Romney diz que sempre paga 'um monte de impostos' todos os anos

Sob pressão para divulgar mais detalhes das suas finanças pessoais, o pré-candidato republicano à presidência dos EUA, Mitt Romney, disse nesta sexta-feira que tem pago "um monte de impostos" todos os anos.

Reuters

03 de agosto de 2012 | 17h34

O líder da maioria democrata no Senado, Harry Reid, declarou na quinta-feira no plenário que Romney passou dez anos sem pagar impostos, na mais forte acusação já lançada pelos democratas a respeito desse assunto.

Romney, ex-executivo do setor financeiro, aceita divulgar apenas dois anos de declarações de renda. Mas ele negou categoricamente a acusação de Reid. "Paguei impostos todos os anos. Um monte de impostos. Um monte de impostos", afirmou ele durante um evento de campanha em Las Vegas, Nevada, Estado pelo qual Reid é senador.

"Aliás, Harry, entendo o que você está tentando fazer", acrescentou Romney, acusando Reid de tentar tentando desviar as atenções de fracassos do governo Obama e do próprio Senado.

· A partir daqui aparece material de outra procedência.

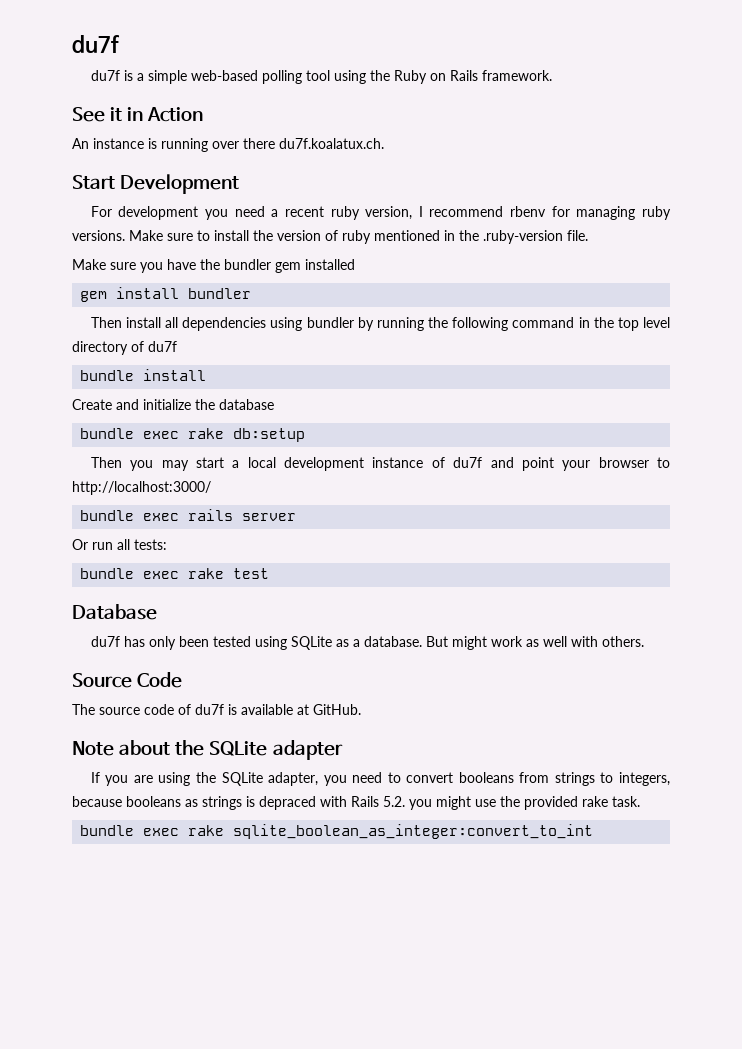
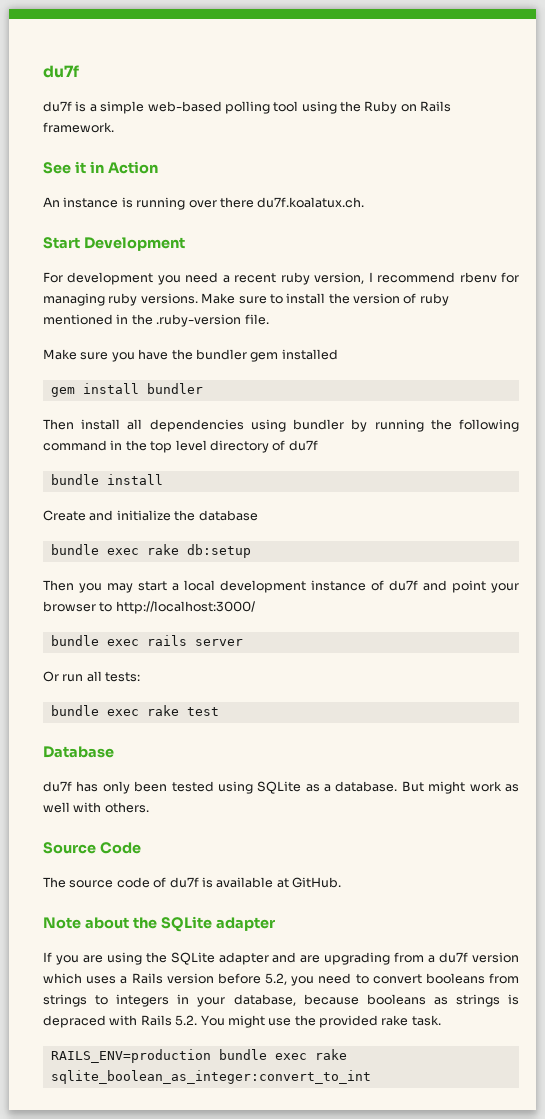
- If you are using the SQLite adapter, you need to convert booleans from strings to integers, because booleans as strings is depraced with Rails 5.2. you might use the provided rake task.
+ If you are using the SQLite adapter and are upgrading from a du7f version which uses a Rails version before 5.2, you need to convert booleans from strings to integers in your database, because booleans as strings is depraced with Rails 5.2. You might use the provided rake task.
- bundle exec rake sqlite_boolean_as_integer:convert_to_int
+ RAILS_ENV=production bundle exec rake sqlite_boolean_as_integer:convert_to_int

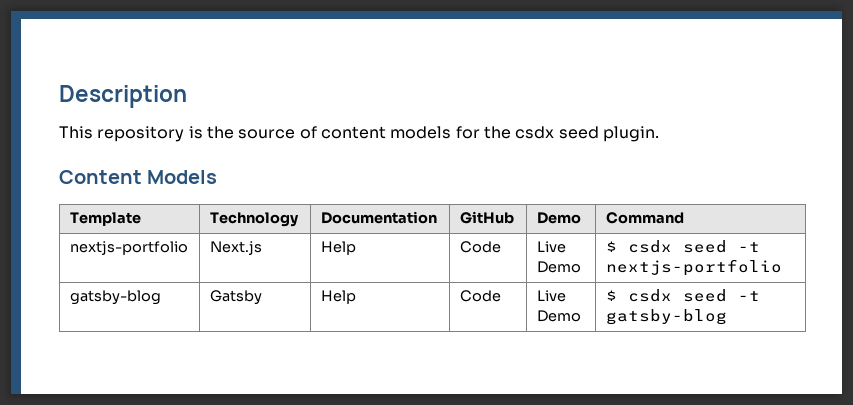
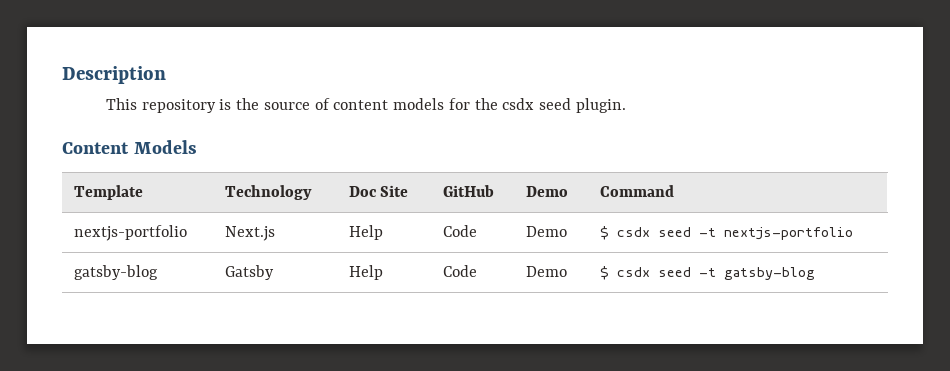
- Template | Technology | Documentation | GitHub | Demo | Command
+ Template | Technology | Doc Site | GitHub | Demo | Command
- nextjs-portfolio | Next.js | Help | Code | Live Demo | $ csdx seed -t nextjs-portfolio
+ nextjs-portfolio | Next.js | Help | Code | Demo | $ csdx seed -t nextjs-portfolio
- gatsby-blog | Gatsby | Help | Code | Live Demo | $ csdx seed -t gatsby-blog
+ gatsby-blog | Gatsby | Help | Code | Demo | $ csdx seed -t gatsby-blog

Romney não esclareceu que tipo de imposto pagou. As informações financeiras que ele divulgou em janeiro mostraram que em 2010 ele pagou uma alíquota efetiva de 13,9 por cento, principalmente por ganho de capital sobre investimentos. Isso está bem abaixo do teto de 35 por cento cobrado dos assalariados.

O republicano está tentando se recuperar de uma turbulenta viagem internacional na semana passada, e quer voltar a falar sobre o desempenho econômico de Obama.

Nesta sexta-feira, Romney foi questionado sobre seu programa tributário, e disse que não tem intenção de aumentar a carga de impostos.

"Meu plano é muito claro. Não vou elevar os impostos para o povo norte-americano", disse Romney, que rejeitou a ideia de que os contribuintes mais ricos iriam se beneficiar desproporcionalmente do seu plano.

"Pessoas de renda mais alta não vão pagar uma parcela menor se eu for presidente", prometeu Romney em Nevada, um dia depois de retomar sua campanha no Estado do Colorado, após uma viagem à Grã-Bretanha, Israel e Polônia, numa semana marcada por gafes.